The incidence of post-transplant TMA varies widely between 0% to 90%. This wide variation is in part related to difficulty in making the diagnosis and the unclear definition of these syndromes. A practical estimate is that approximately 8% of transplant patients experience post-transplant TMA.

Risk factors for TMA have included older age, advanced disease, use of an unrelated donor, high-dose radiation as part of the conditioning therapy, use of calcineurin inhibitors, infections (particularly CMV and possibly HHV6) and GVHD.


Patients with HUS often improve when the offending agent, such as calcineurin inhibitors, is discontinued.

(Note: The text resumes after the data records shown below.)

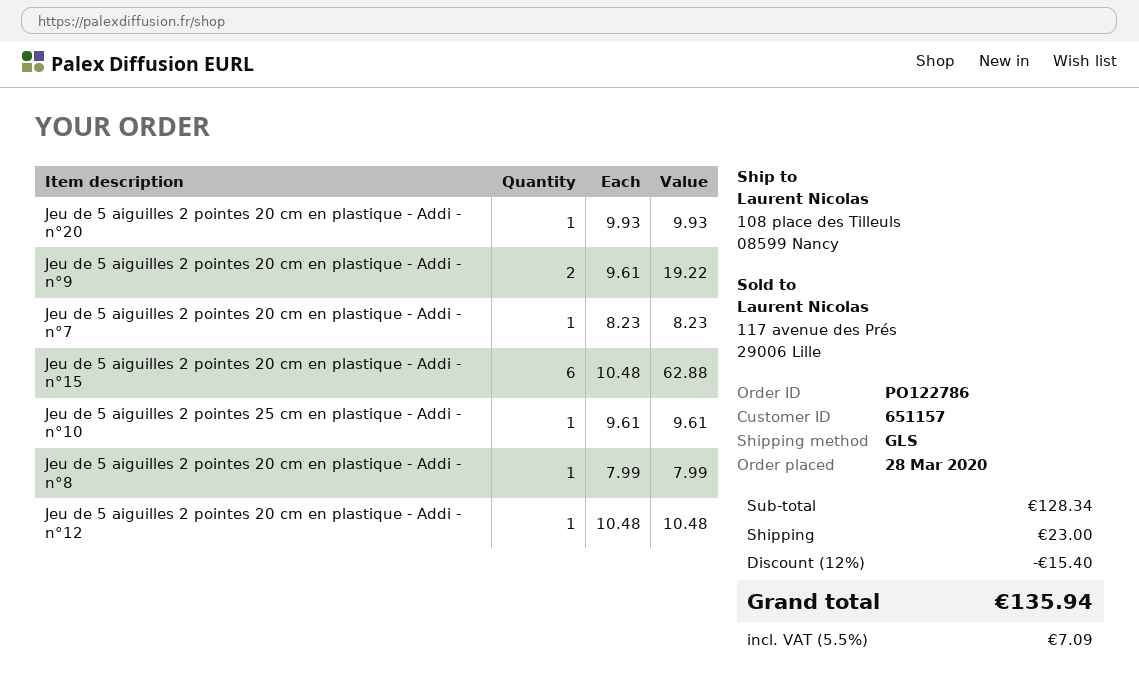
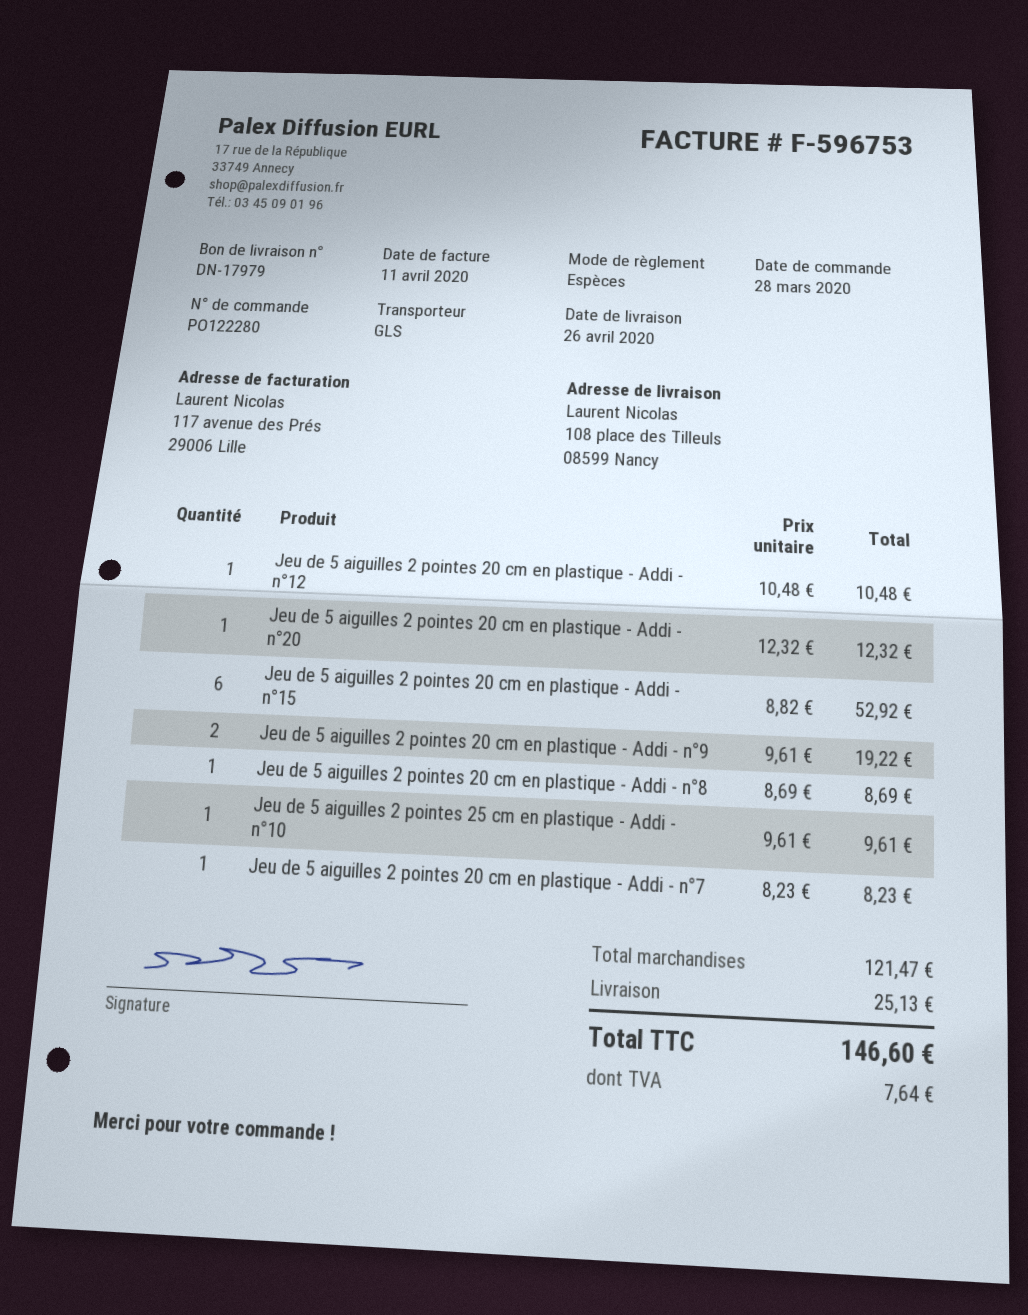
order number: PO122786 -> PO122280
Jeu de 5 aiguilles 2 pointes 20 cm en plastique - Addi - n°20: 1 x 9.93 = 9.93 -> 1 x 12.32 = 12.32
Jeu de 5 aiguilles 2 pointes 20 cm en plastique - Addi - n°15: 6 x 10.48 = 62.88 -> 6 x 8.82 = 52.92
Jeu de 5 aiguilles 2 pointes 20 cm en plastique - Addi - n°8: 1 x 7.99 = 7.99 -> 1 x 8.69 = 8.69
subtotal: 128.34 -> 121.47
discount: 12% = 15.40 -> none
shipping: 23.00 -> 25.13
tax: 7.09 -> 7.64
total: 135.94 -> 146.60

Patients with TTP have a poor prognosis and a lower response rate to interventions such as plasma exchange compared to other patients with TTP. While mortality estimates are difficult given the lack of definitive diagnostic criteria, the median mortality has been estimated at approximately 6-75% within 3 months of the diagnosis.

Special considerations for nursing and allied health professionals.

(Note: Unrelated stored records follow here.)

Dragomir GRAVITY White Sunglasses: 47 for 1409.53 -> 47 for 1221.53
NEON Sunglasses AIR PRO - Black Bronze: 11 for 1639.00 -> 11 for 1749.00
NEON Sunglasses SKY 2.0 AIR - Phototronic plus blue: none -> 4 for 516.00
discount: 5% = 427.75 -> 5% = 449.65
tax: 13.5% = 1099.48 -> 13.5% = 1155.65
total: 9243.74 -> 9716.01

Careful management to avoid nephrotoxins and hepatotoxins is critical.

What's the evidence?

George, JN, Li, X, McMinn, JR, Terrell, DR, Vesely, SK, Selby, GB. “Thrombotic thrombocytopenic purpura-hemolytic uremic syndrome following allogeneic HPC transplantation: a diagnostic dilemma”. Transfusion.. vol. 44. 2004. pp. 294-304. This is one of the most comprehensive reviews on all published series of HUS or TTP after allogeneic stem cell transplantation up to 2004.

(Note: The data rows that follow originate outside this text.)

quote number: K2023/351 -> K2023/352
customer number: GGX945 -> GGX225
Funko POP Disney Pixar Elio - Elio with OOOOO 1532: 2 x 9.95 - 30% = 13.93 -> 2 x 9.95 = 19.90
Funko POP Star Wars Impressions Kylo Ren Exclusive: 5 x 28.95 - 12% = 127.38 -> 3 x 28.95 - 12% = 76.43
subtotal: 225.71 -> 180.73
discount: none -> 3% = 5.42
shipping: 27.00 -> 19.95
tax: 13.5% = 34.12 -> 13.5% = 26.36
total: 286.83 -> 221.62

Ho, V, Cutler, C, Carter, S. “Blood and Marrow Transplant Clinical Trials Network Toxicity Committee consensus summary: Thrombotic microangiopathy after hematopoietic stem cell transplantation”. Biol Blood Marrow Transplant.. vol. 11. 2005. pp. 571-575.. This provides an up-to-date summary on the features and therapy for post-transplant microangiopathy and suggests an updated definition for a diagnosis of thrombotic microangiopathy after transplant.

Batts, E, Lazarus, H. “Diagnosis and treatment of transplantation-associated thrombotic microangiopathy: real progress or are we still waiting?”. Bone Marrow Transplantation. vol. 40. 2007. pp. 709-719. An excellent up-to-date review on the diagnostic criteria, pathophysiology, prognosis, and treatment of post-transplant thrombotic microangiopathy.